- [PROVIDED RECORDS]:
--------------------------------
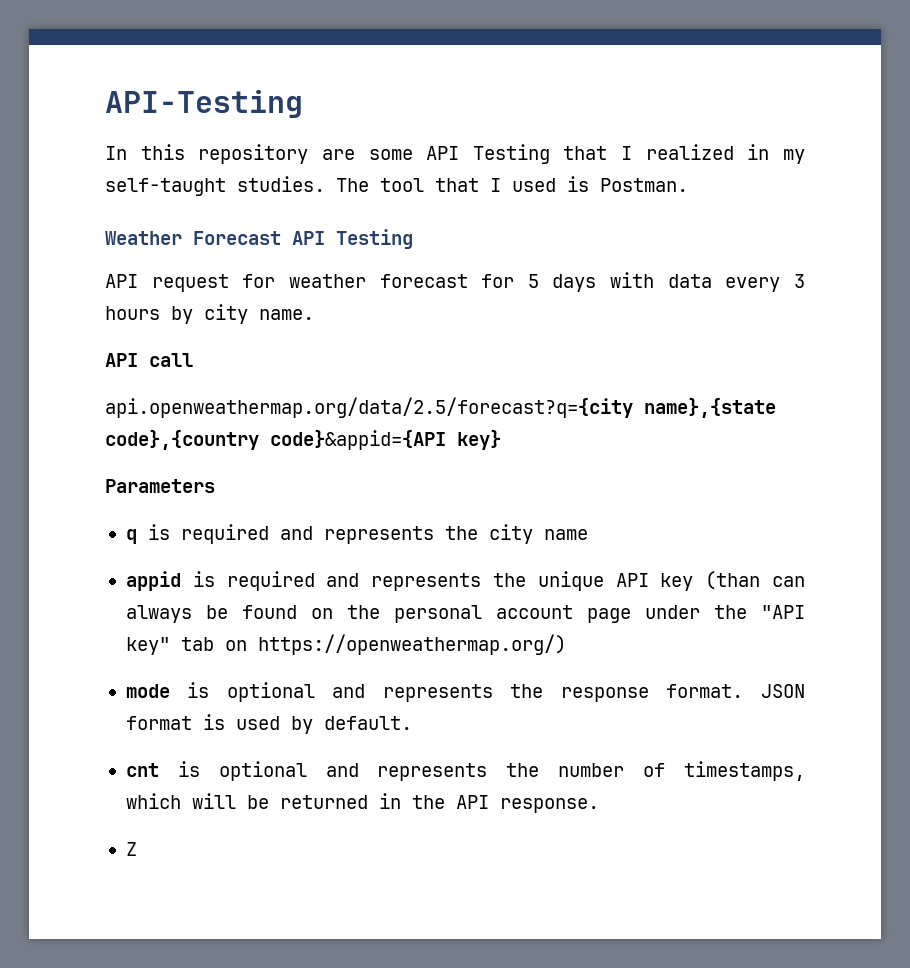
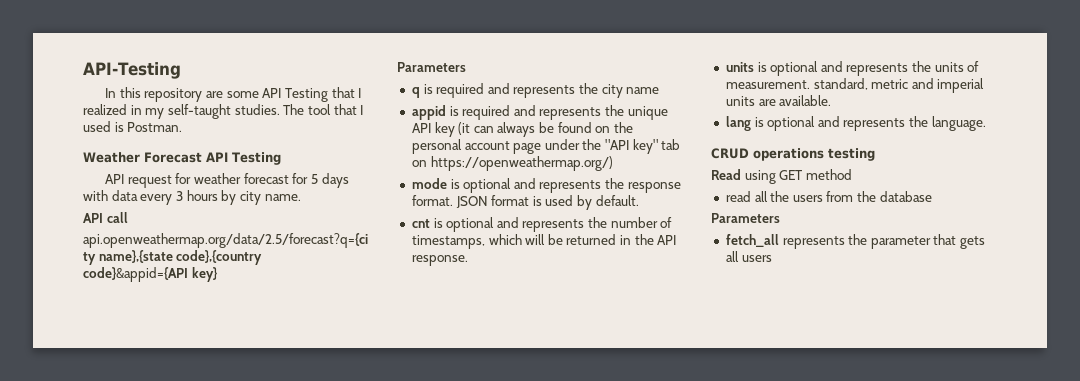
- appid is required and represents the unique API key (than can always be found on the personal account page under the "API key" tab on https://openweathermap.org/)
+ appid is required and represents the unique API key (it can always be found on the personal account page under the "API key" tab on https://openweathermap.org/)
- Z
+ units is optional and represents the units of measurement. standard, metric and imperial units are available.
+ lang is optional and represents the language.
+ CRUD operations testing
+ Read using GET method
+ read all the users from the database
+ Parameters
+ fetch_all represents the parameter that gets all users

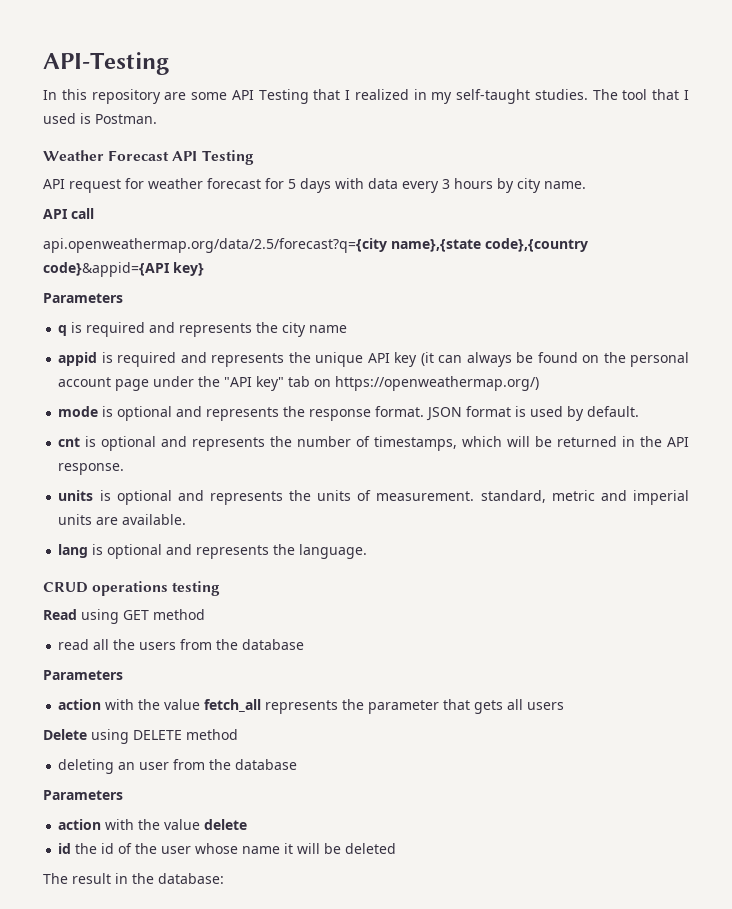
- fetch_all represents the parameter that gets all users
+ action with the value fetch_all represents the parameter that gets all users
+ Delete using DELETE method
+ deleting an user from the database
+ Parameters
+ action with the value delete
+ id the id of the user whose name it will be deleted
+ The result in the database:

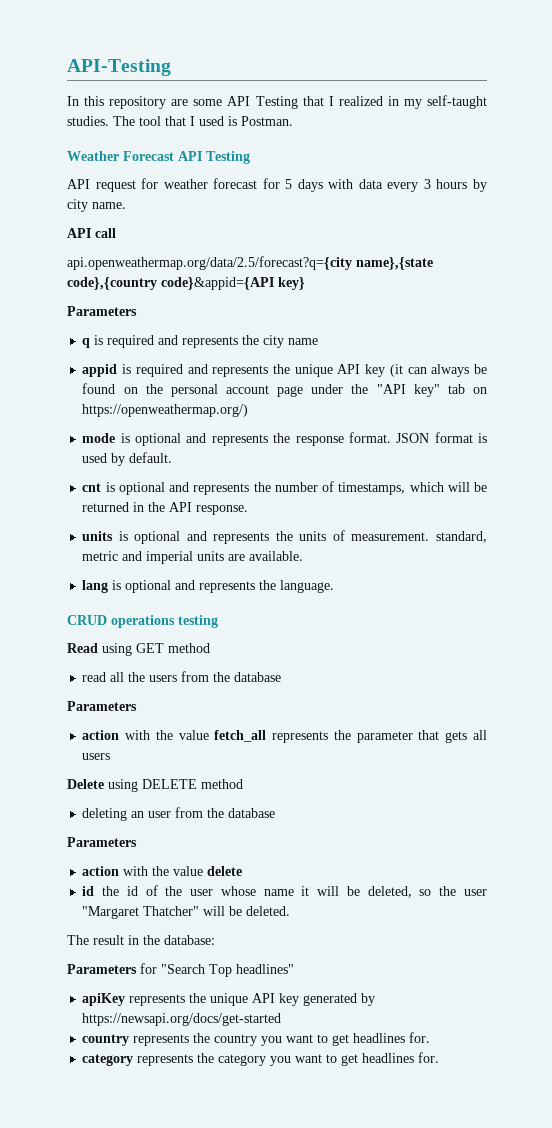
- id the id of the user whose name it will be deleted
+ id the id of the user whose name it will be deleted, so the user "Margaret Thatcher" will be deleted.
+ Parameters for "Search Top headlines"
+ apiKey represents the unique API key generated by https://newsapi.org/docs/get-started
+ country represents the country you want to get headlines for.
+ category represents the category you want to get headlines for.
--------------------------------
- [PROBLEM TO WORK ON]: Only the lines from the beginning of the listing up to and including the line with "using GET method" should appear in the reply, copied word for word and free of pictures.

- [EXERCISE OUTPUT]:
- appid is required and represents the unique API key (than can always be found on the personal account page under the "API key" tab on https://openweathermap.org/)
+ appid is required and represents the unique API key (it can always be found on the personal account page under the "API key" tab on https://openweathermap.org/)
- Z
+ units is optional and represents the units of measurement. standard, metric and imperial units are available.
+ lang is optional and represents the language.
+ CRUD operations testing
+ Read using GET method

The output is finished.